Internal records reveal that like Rojas, six other ombudsmen also filed reports of beatings and abuse at Bayside. Deborah Kopp Davey was a senior internal affairs investigator at the time of the incident. While she did not work on the Bayside investigation personally, Davey recalls how other investigators complained of being forced to change their official reports by department headquarters. One of those investigators was Dan Riggins.


"He was complaining about, you write a report concluding something happened and they destroy it," Davey said. "They want reports changed, they were ordering reports changed. Dan was very clear that some of these inmates really got the worst of it."


Adrian Torres, a Bayside prisoner, recounts an ordeal where prisoners were forced to kneel in the gym for hours. Any movement, any sound resulted in a beating.


"You had inmates urinating in their clothes," he said. "They made it clear: If you turn your head, if you lift your hand up, if you even say anything, they were going to beat you up."

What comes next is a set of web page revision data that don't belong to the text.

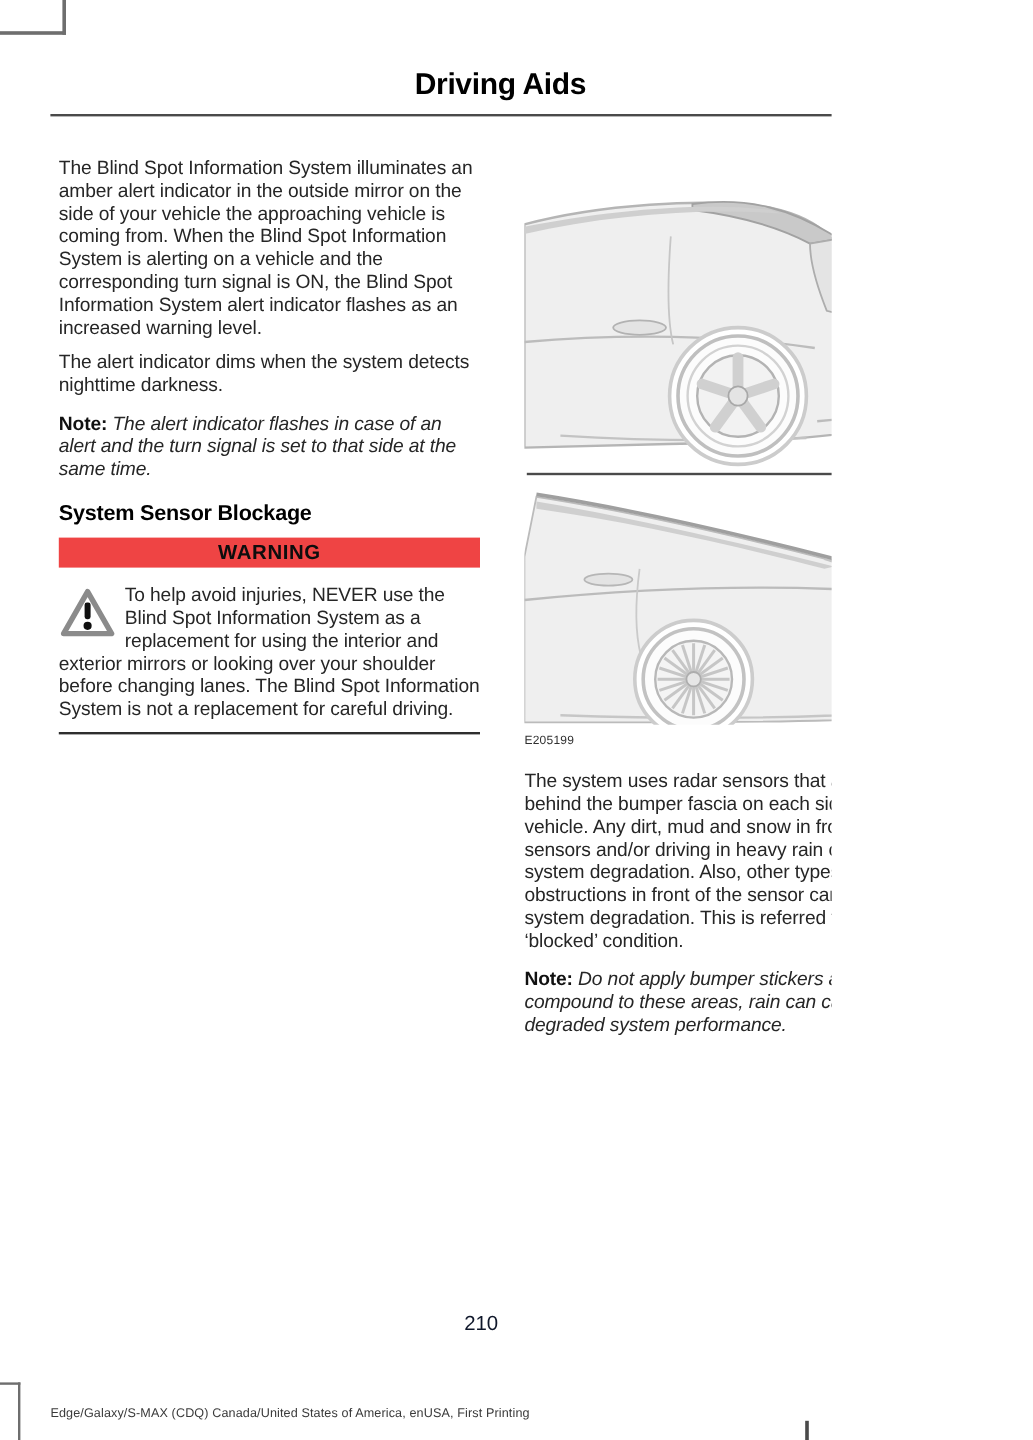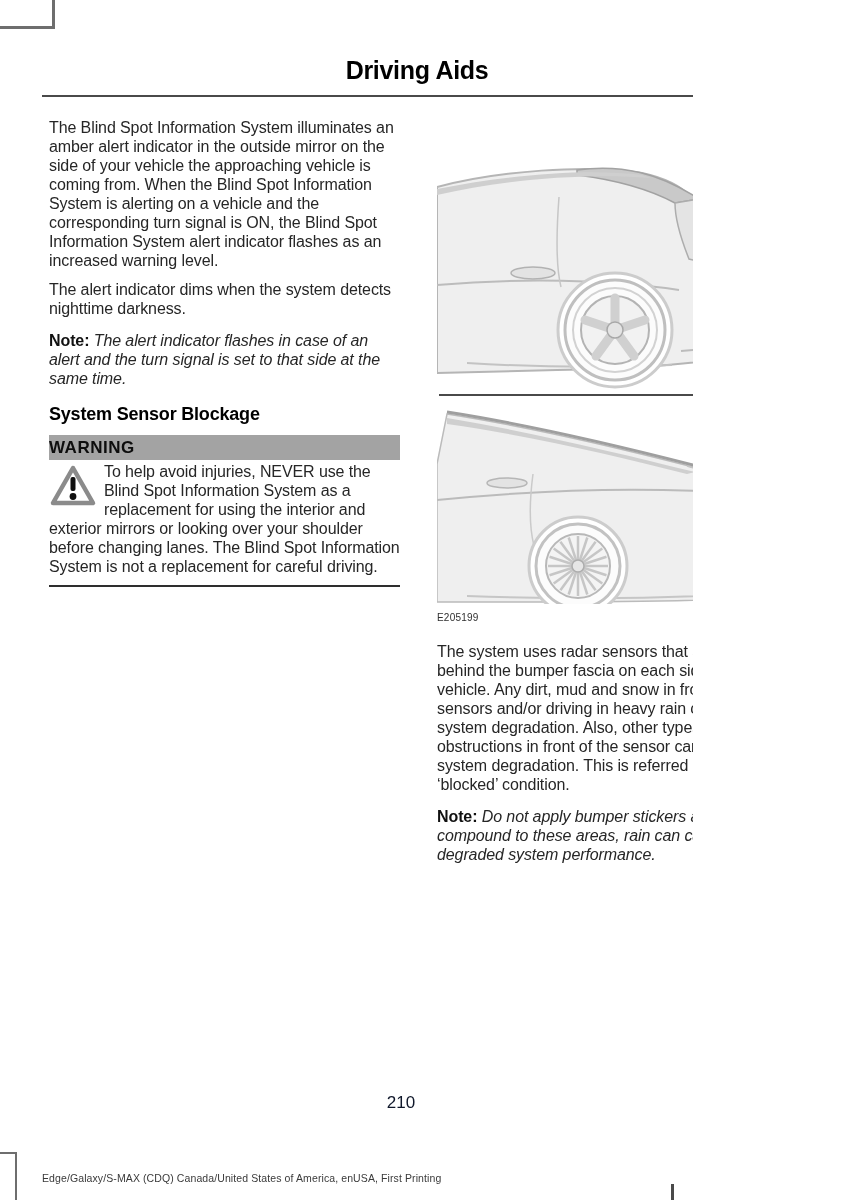"The Blind Spot Information System" .col-left { top: 118px -> 131px }
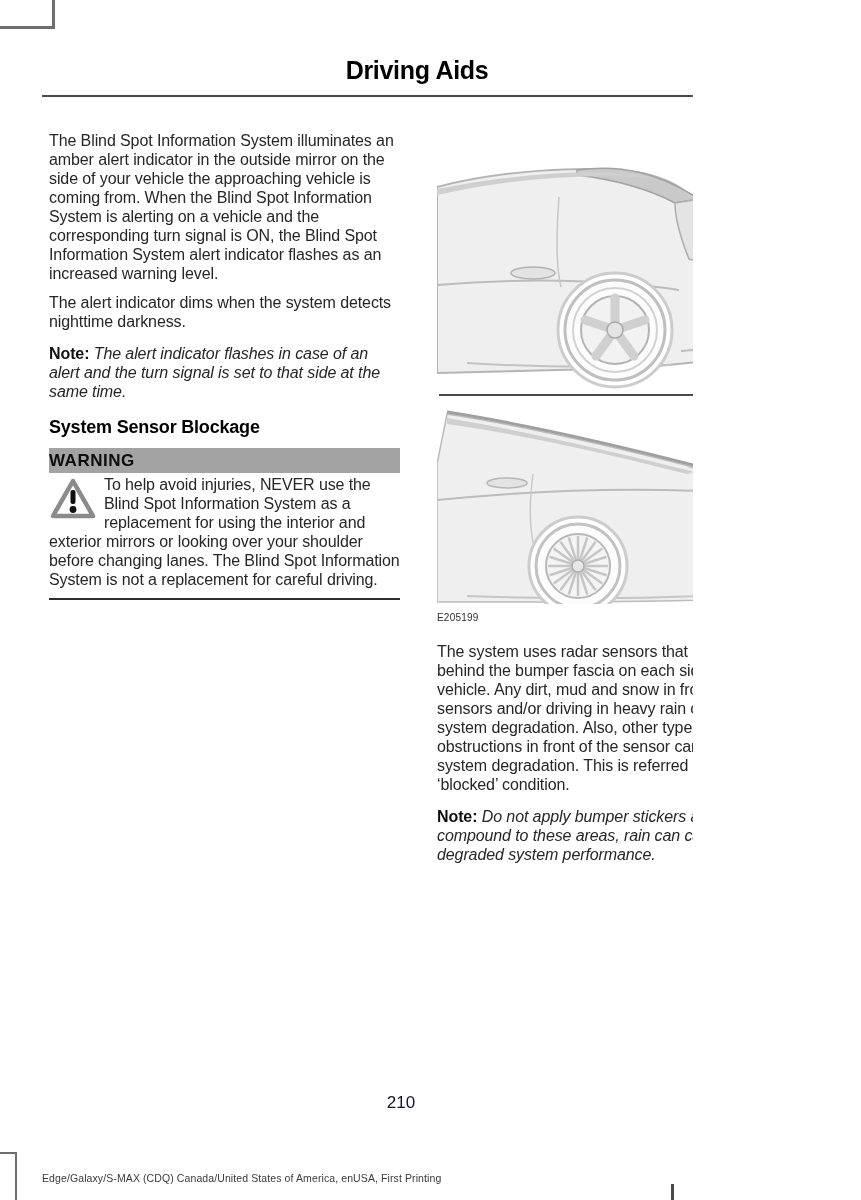"WARNING" .warning-header { background: #a3a3a3 -> #ef4444; text-align: left -> center }
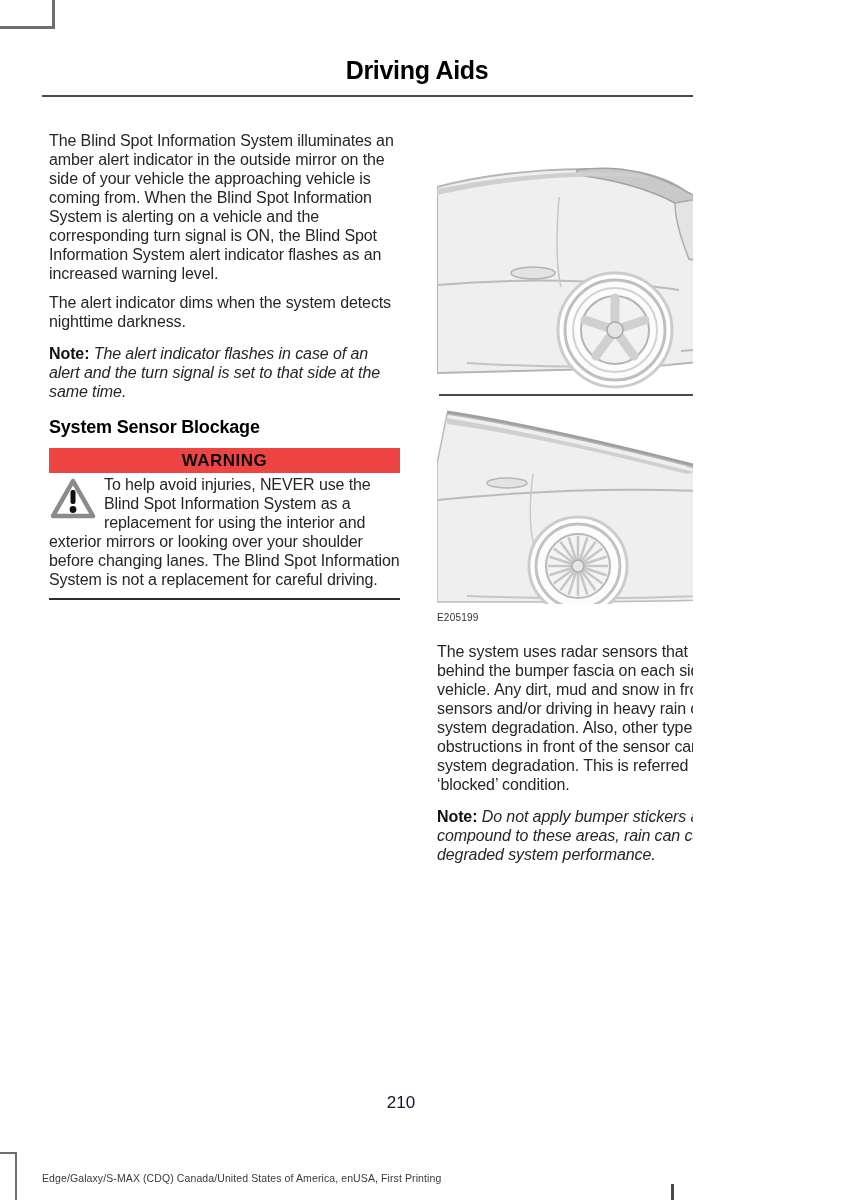"To help avoid injuries, NEVER" .warning-body { padding-top: 2px -> 14px }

Jack Terhune was corrections commissioner and in charge of the investigation at the time. In November 1998, Terhune concluded that there was "no supporting evidence" to prisoners' claims of brutality and closed the investigation. He later told the New York Times that he had never received specific details or seen any videos of incidents during the lockdown.


Even the F.B.I. ignored pleas for help from prisoners. Files obtained through the Freedom of Information Act show that only one agent made one phone call to Bayside in response to prisoners complaints. The agent concluded from that single call that no outside investigation was warranted.


Now, five years later, evidence and phone calls are becoming more plentiful than anyone ever imagined.